■ Work required: Given the material below, return only the lines starting at the line with "flex-direction: column ->" and ending at the line with "color: #e5e5e5 ->", exactly as they appear.

■ Dataset content:
- - - -

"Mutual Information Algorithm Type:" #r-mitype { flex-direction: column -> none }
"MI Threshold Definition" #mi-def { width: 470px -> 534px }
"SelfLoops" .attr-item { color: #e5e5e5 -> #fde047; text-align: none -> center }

- - - -

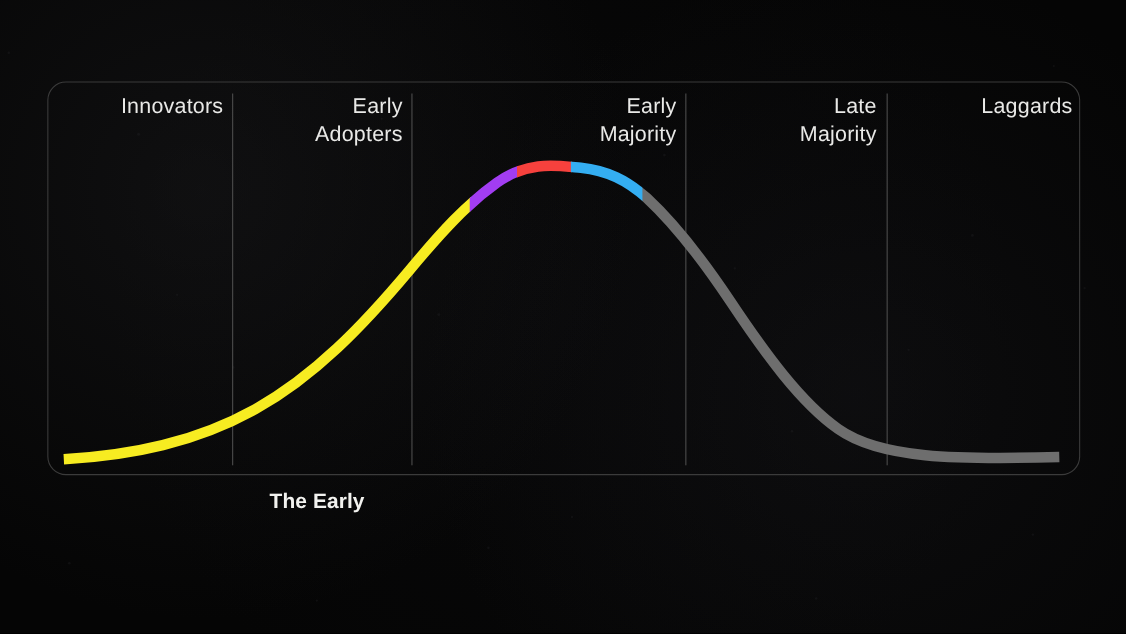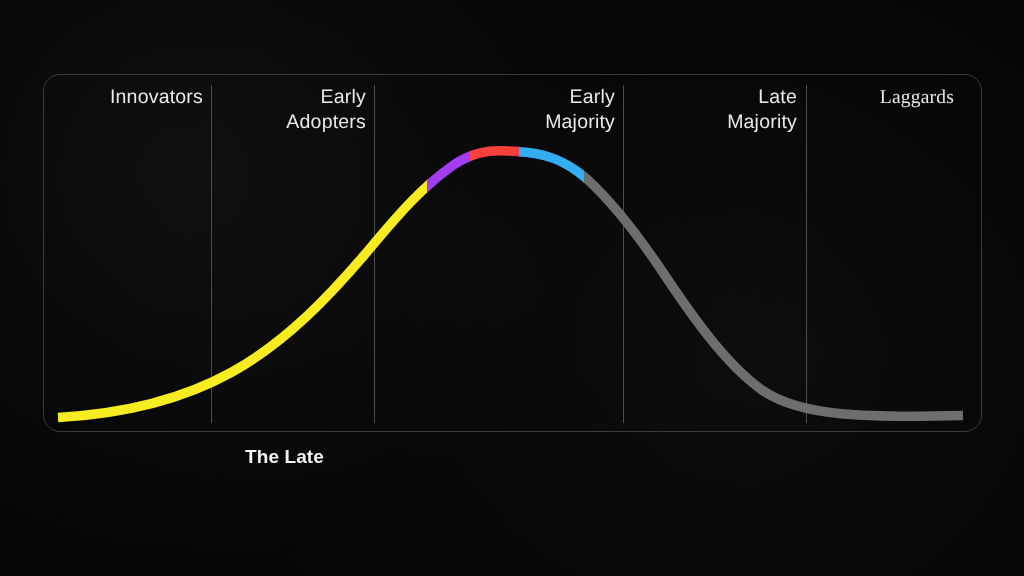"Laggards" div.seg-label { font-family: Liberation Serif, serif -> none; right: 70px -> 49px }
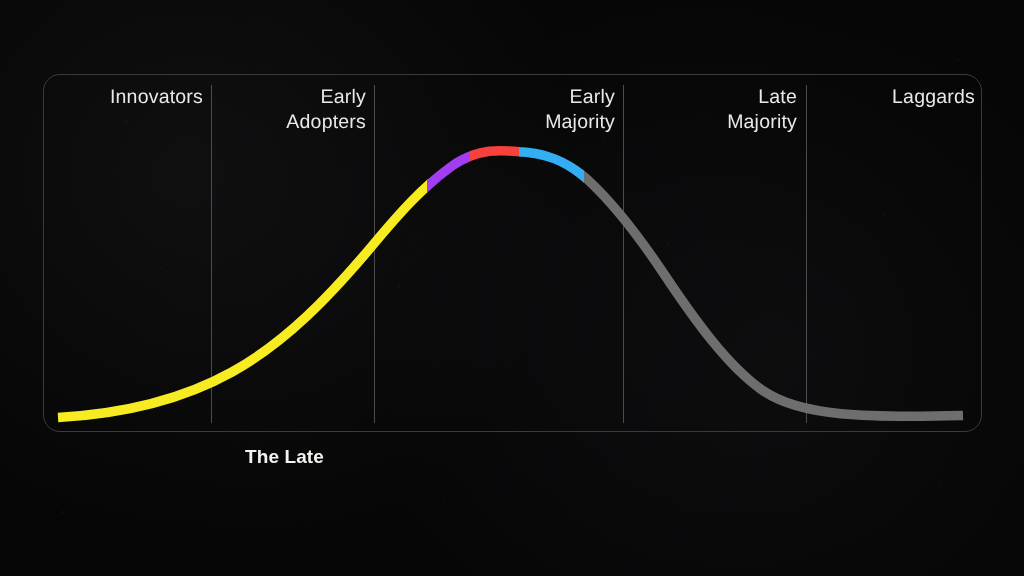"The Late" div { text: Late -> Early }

- - - -

■ Result of this exercise:
"Mutual Information Algorithm Type:" #r-mitype { flex-direction: column -> none }
"MI Threshold Definition" #mi-def { width: 470px -> 534px }
"SelfLoops" .attr-item { color: #e5e5e5 -> #fde047; text-align: none -> center }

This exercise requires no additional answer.